Riforma pensioni, arriva l’ipotesi dell’Ape sociale strutturale: ecco di cosa si tratta
La proposta riguarderebbe la possibilità di applicare il meccanismo dell’Ape in primo luogo ai lavoratori più svantaggiati. Se n’è parlato durante un workshop promosso presso il Consiglio Nazionale dell’Economia e del Lavoro (CNEL)

Mentre la riforma del sistema pensionistico diventa sempre più necessaria ed urgente, torna a galla l’esigenza di introdurre elementi di maggior flessibilità in uscita, per evitare di dover lasciare obbligatoriamente il lavoro alla soglia dei 70 anni. Si parla a questo proposito di rendere strutturale il meccanismo dell’Ape sociale dandogli certe connotazioni.
Se n’è parlato anche qualche settimana fa, durante il workshop promosso presso il Consiglio Nazionale dell’Economia e del Lavoro (CNEL). Secondo quanto emerso la misura sarebbe un adattamento del vigente Ape social che consente di uscire dal mondo del lavoro con i 63 anni di età (e 30 anni di contributi) a patto di appartenere a talune categorie come i disoccupati, i caregiver, invalidi e lavoratori che hanno svolto le attività gravose previste nell’apposito elenco.

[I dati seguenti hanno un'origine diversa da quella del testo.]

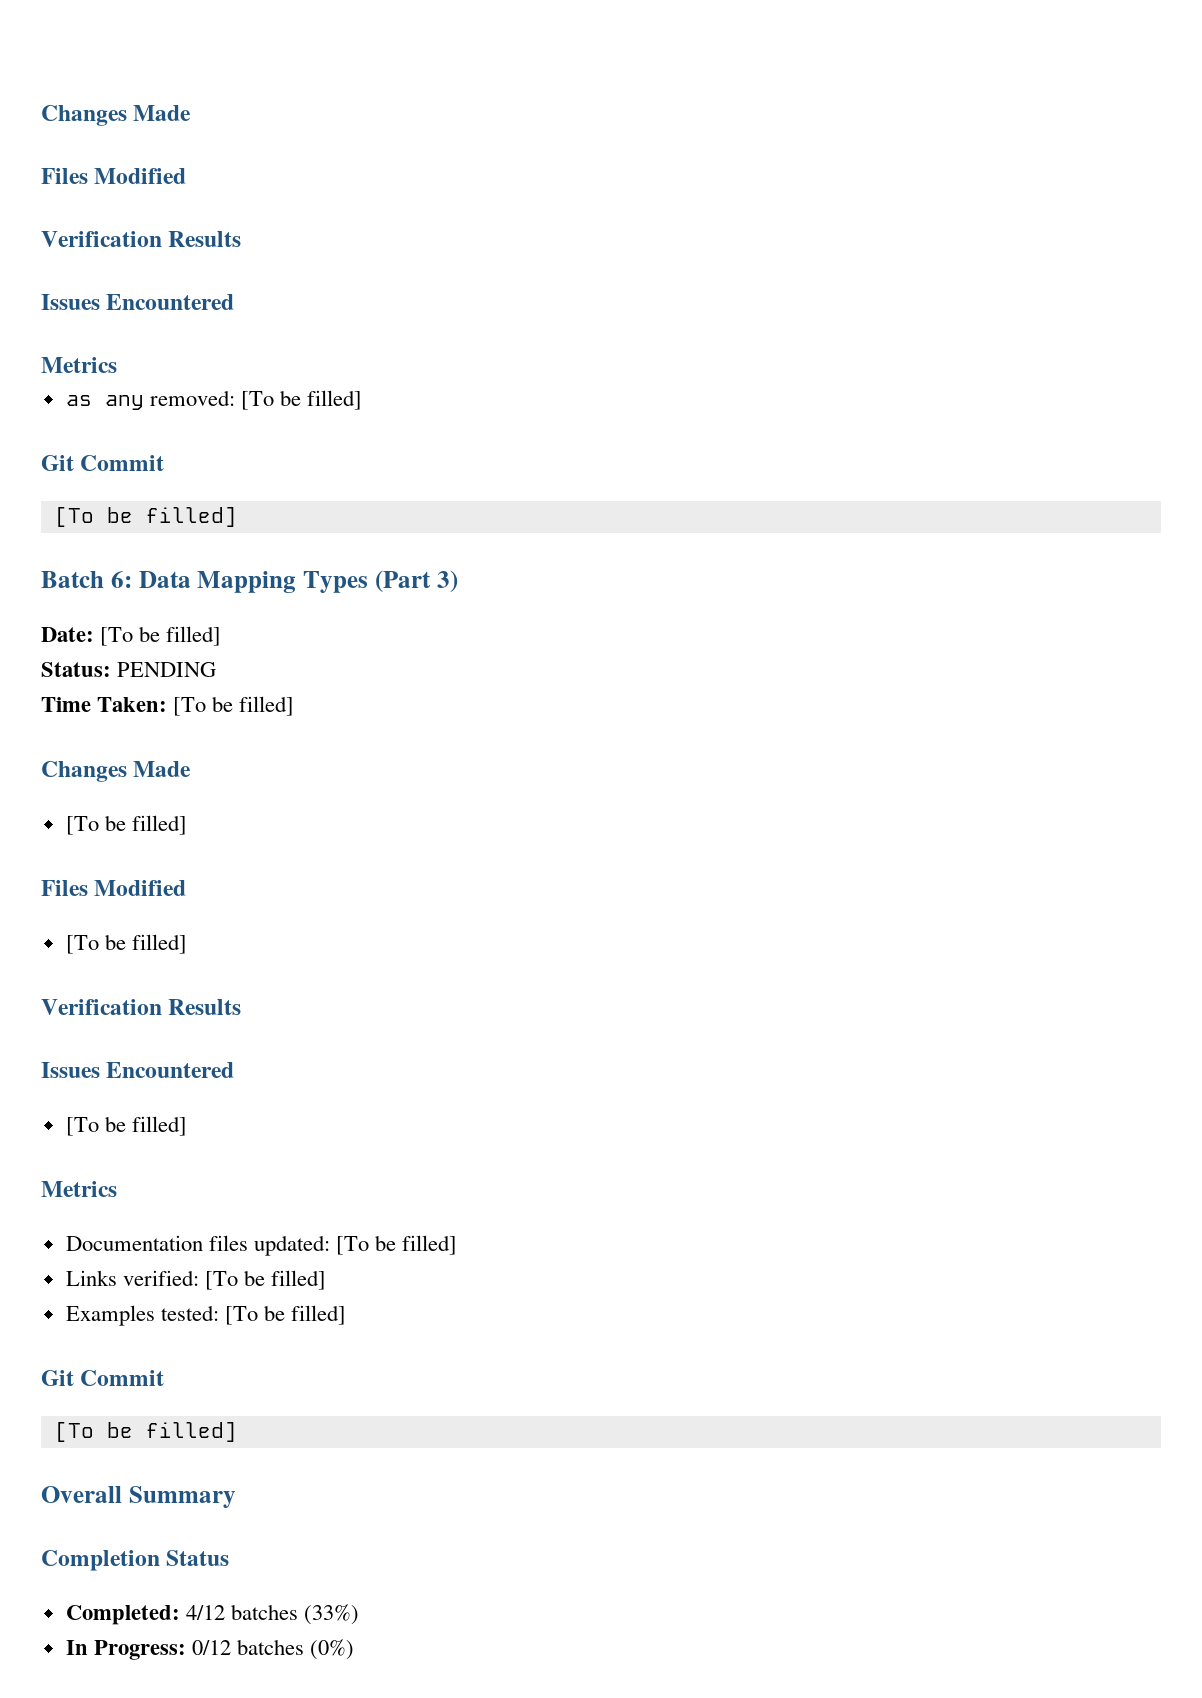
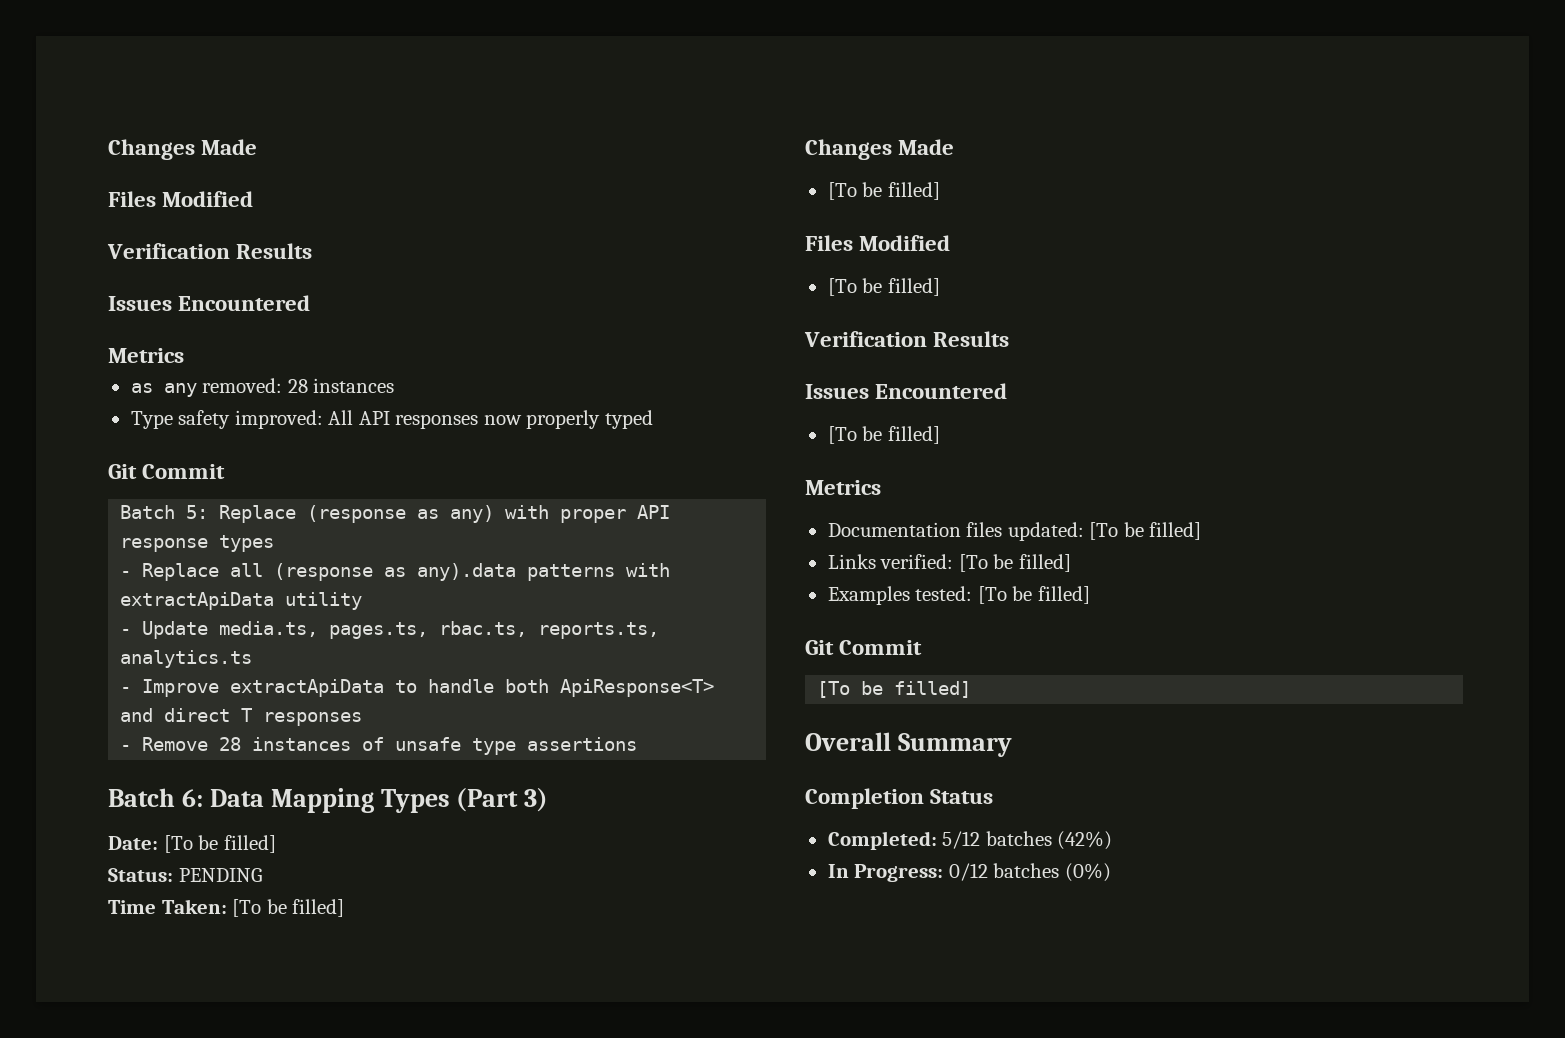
- as any removed: [To be filled]
+ as any removed: 28 instances
+ Type safety improved: All API responses now properly typed
  Git Commit
- [To be filled]
+ Batch 5: Replace (response as any) with proper API response types
+ - Replace all (response as any).data patterns with extractApiData utility
+ - Update media.ts, pages.ts, rbac.ts, reports.ts, analytics.ts
+ - Improve extractApiData to handle both ApiResponse<T> and direct T responses
+ - Remove 28 instances of unsafe type assertions
- Completed: 4/12 batches (33%)
+ Completed: 5/12 batches (42%)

Funzionerebbe insomma alla stregua di un trattamento di accompagnamento alla pensione vera e propria.
L’ipotesi Tridico
Tale ipotesi va dunque ad aggiungersi ad altre attualmente sul tavolo, come la cosiddetta proposta Tridico (attuale presidente Inps) basata sulla possibilità di accesso alla pensione al raggiungimento dei 64 anni. In una prima fase però, quella antecedente i 67 anni, si percepirebbe solo un assegno calcolato sui versamenti contributivi. Ovvero quelli relativi al periodo dal 1996 in poi. La seconda parte, quella relativa al sistema retributivo (contributi versati prima del 1996), invece, verrebbe corrisposta solo una volta compiuti i 67 anni. Questa soluzione garantirebbe la possibilità per i lavoratori che volessero farlo di anticipare il pensionamento, e allo stesso tempo quella di non pesare negativamente sulle casse dell’Inps.

L’Ape sociale strutturale
Ma torniamo alla ipotesi di Ape sociale strutturale. Come dovrebbe funzionare?
In sostanza, spiegano gli esperti, l’Ape diverrebbe una pensione contributiva di garanzia a carico dello stato. Lo scopo sarebbe prima di tutto di agevolare la flessibilità per il pensionamento ai lavoratori più svantaggiati. Un meccanismo ponte per appianare le differenze tra i vari tipi di categorie lavorative.
Un meccanismo da estendere
Un meccanismo da estendere, secondo l’ex ministro del Lavoro Cesare Damiano, anche ai disoccupati che non hanno fruito degli ammortizzatori sociali, perché mancanti dei requisiti richiesti oppure perché rimasti senza lavoro a seguito della scadenza dei contratti a termine. In definitiva la posizione di Damiano sembra quella di voler garantire l’Ape a più persone possibile. Sarebbe necessario dunque avviare un confronto per allargare l’ambito a molte categorie di lavoratori attualmente esclusi.
L’estensione dell’Ape Social dovrebbe riguardare, per esempio - oltre ai lavoratori a tempo determinato - anche gli autonomi.